Through the line with "[108,1077,160,1095] // Then, ->" and starting from the first line, return the records below word for word, with pictures left out.

<<<<

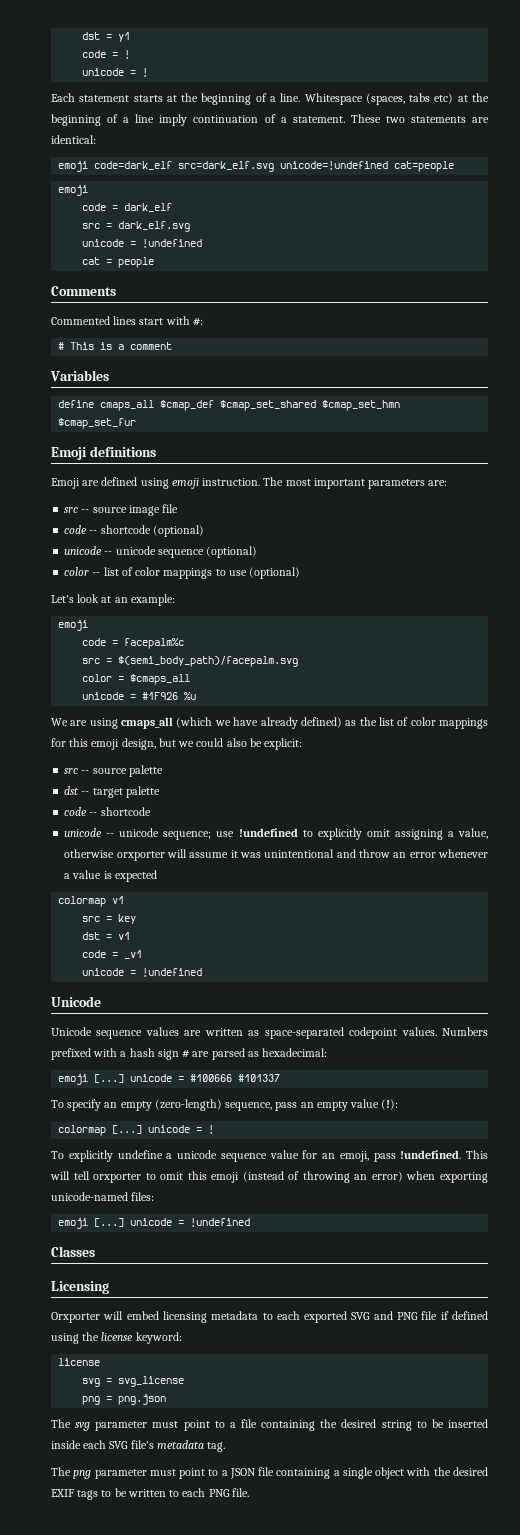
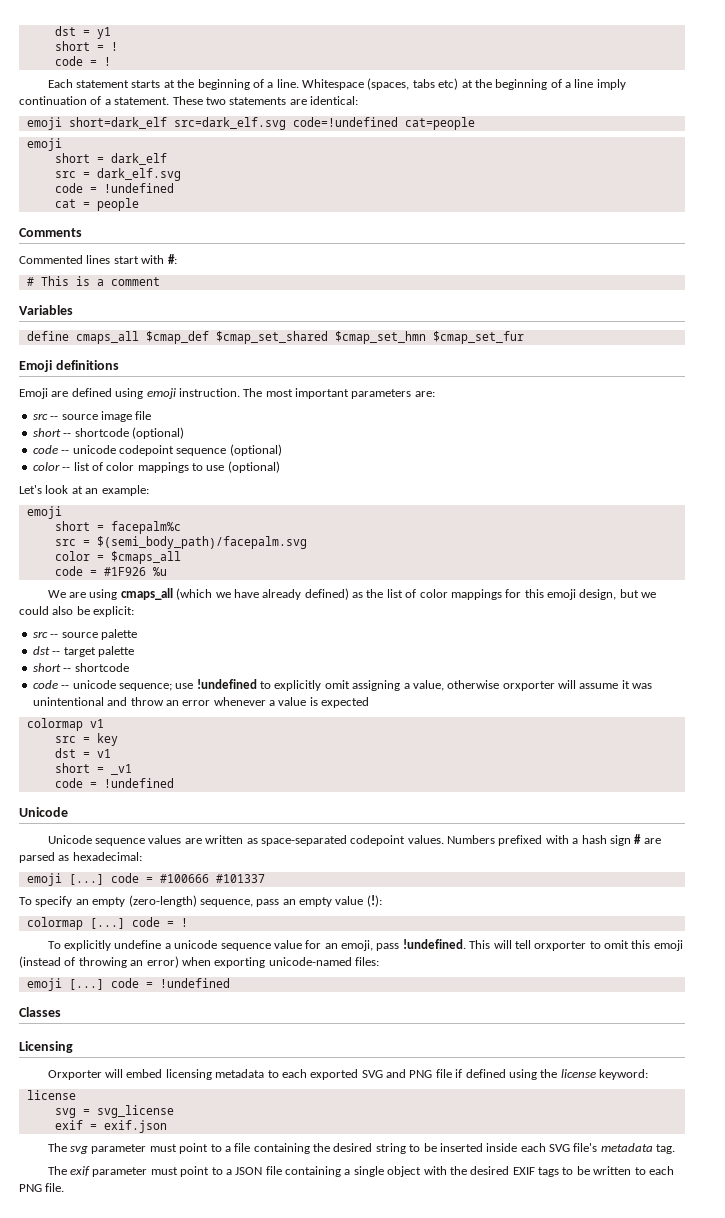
[82,50,131,59] [82,68,125,76] code = ! // unicode -> [54,41,118,51] [54,56,83,66] short = ! // code
[94,161,389,172] code=dark_elf src=dark_elf.svg unicode=!undefined -> [68,117,398,130] short=dark_elf src=dark_elf.svg code=!undefined
[82,203,107,211] code -> [54,153,90,163] short
[82,239,125,247] unicode -> [54,183,83,193] code
[64,525,88,534] code -> [32,428,61,437] short
[64,546,156,555] unicode -- unicode -> [32,445,174,456] code -- unicode codepoint
[82,638,107,646] code -> [54,521,90,531] short
[82,692,125,700] unicode -> [54,566,83,576] code
[64,807,88,816] code -> [32,663,61,672] short
[64,828,103,837] unicode -> [32,680,58,689] code
[82,950,107,958] code -> [54,763,90,773] short
[82,968,125,976] unicode -> [54,778,83,788] code
[130,1074,173,1082] unicode -> [110,873,139,883] code
[148,1125,191,1133] unicode -> [131,917,160,927] code
[130,1218,173,1226] unicode -> [110,978,139,988] code
[82,1394,167,1405] png = png.json -> [54,1120,167,1133] exif = exif.json
[73,1470,92,1479] png -> [70,1166,91,1176] exif

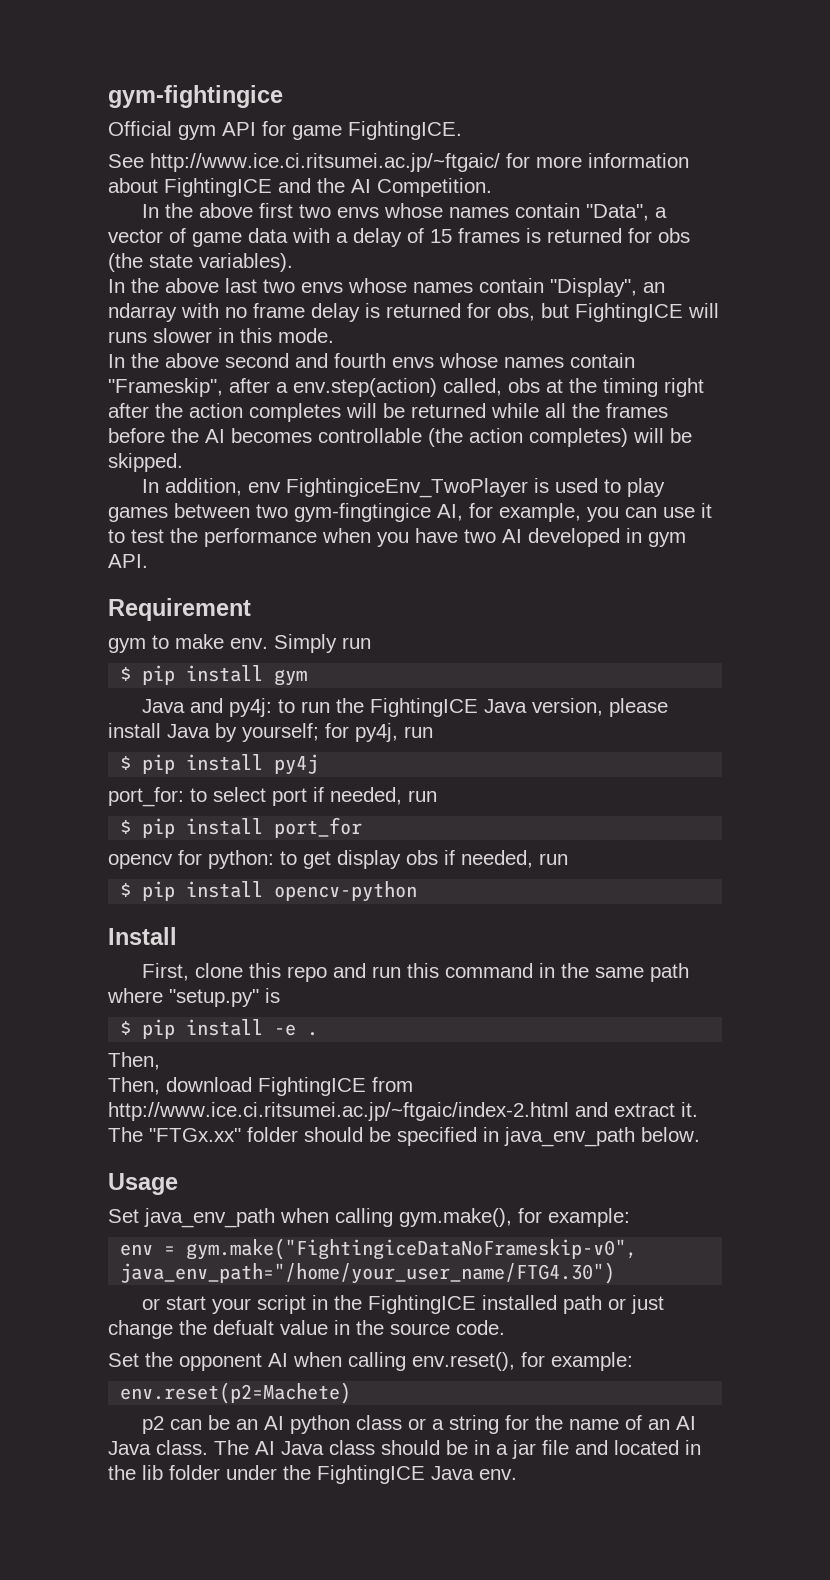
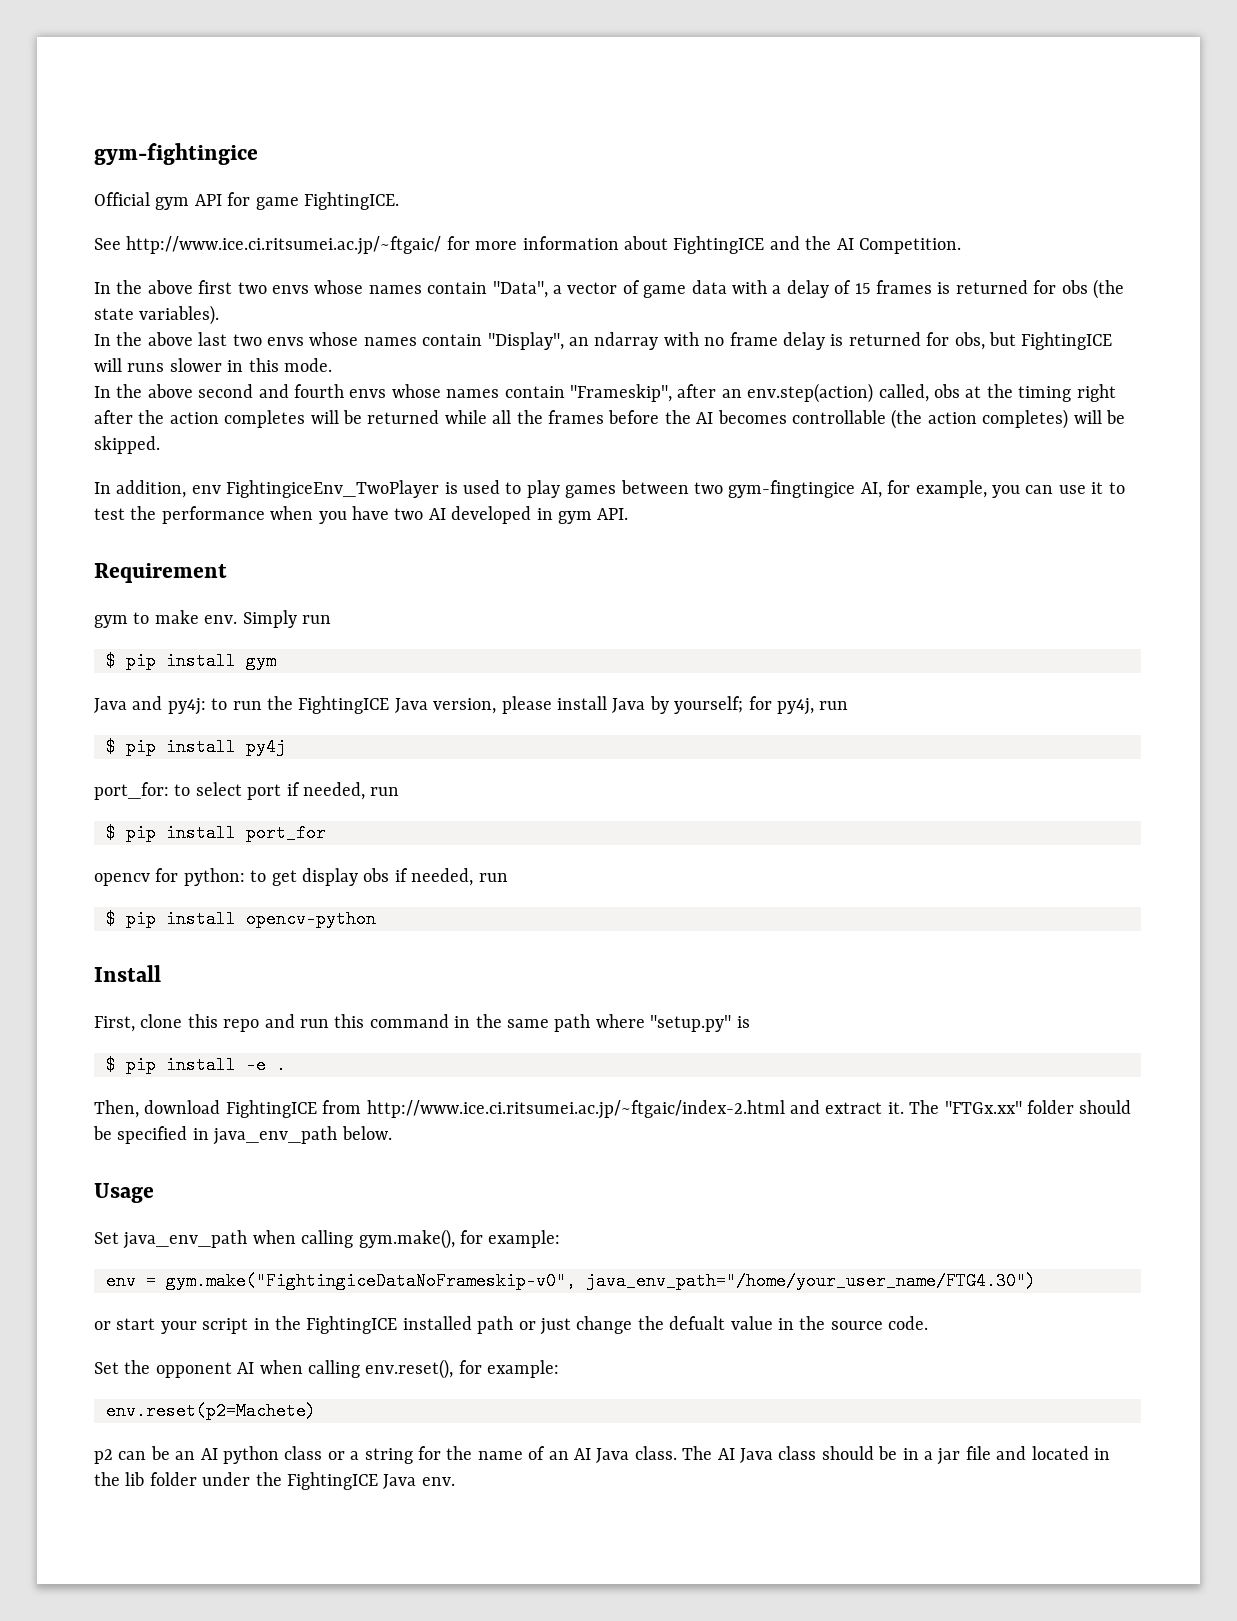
[276,382,288,393] a -> [721,389,742,398] an
[108,1077,160,1095] // Then, -> (139, 1109) none

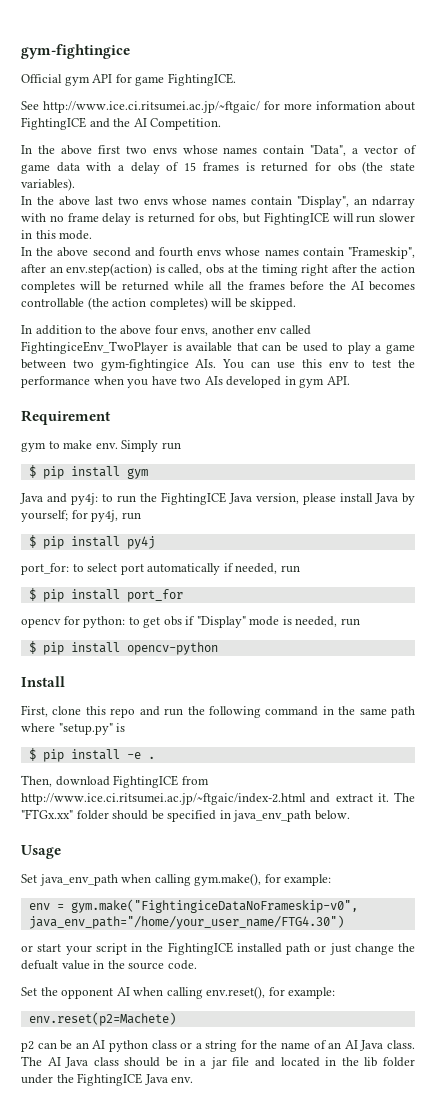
[127,363,165,372] runs -> [356,215,376,223] run
(874, 393) none -> [155,264,165,273] is
[116,480,1104,498] addition, env FightingiceEnv_TwoPlayer is used to play games between two gym-fingtingice AI, for example, you can use it -> [35,325,311,336] [21,341,416,354] [21,359,349,371] addition to the above four envs, another env called FightingiceEnv_TwoPlayer is available that can be used to play a game between two gym-fightingice AIs. You can use this env
[428,508,446,520] AI -> [204,376,223,385] AIs
(282, 792) none -> [147,563,221,575] automatically
[302,868,358,886] display -> (161, 622) none
(408, 875) none -> [196,616,292,628] "Display" mode is
[334,1014,365,1028] this -> [187,706,261,718] the following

>>>>

> SOLUTION TO THIS EXERCISE:
[82,50,131,59] [82,68,125,76] code = ! // unicode -> [54,41,118,51] [54,56,83,66] short = ! // code
[94,161,389,172] code=dark_elf src=dark_elf.svg unicode=!undefined -> [68,117,398,130] short=dark_elf src=dark_elf.svg code=!undefined
[82,203,107,211] code -> [54,153,90,163] short
[82,239,125,247] unicode -> [54,183,83,193] code
[64,525,88,534] code -> [32,428,61,437] short
[64,546,156,555] unicode -- unicode -> [32,445,174,456] code -- unicode codepoint
[82,638,107,646] code -> [54,521,90,531] short
[82,692,125,700] unicode -> [54,566,83,576] code
[64,807,88,816] code -> [32,663,61,672] short
[64,828,103,837] unicode -> [32,680,58,689] code
[82,950,107,958] code -> [54,763,90,773] short
[82,968,125,976] unicode -> [54,778,83,788] code
[130,1074,173,1082] unicode -> [110,873,139,883] code
[148,1125,191,1133] unicode -> [131,917,160,927] code
[130,1218,173,1226] unicode -> [110,978,139,988] code
[82,1394,167,1405] png = png.json -> [54,1120,167,1133] exif = exif.json
[73,1470,92,1479] png -> [70,1166,91,1176] exif

[276,382,288,393] a -> [721,389,742,398] an
[108,1077,160,1095] // Then, -> (139, 1109) none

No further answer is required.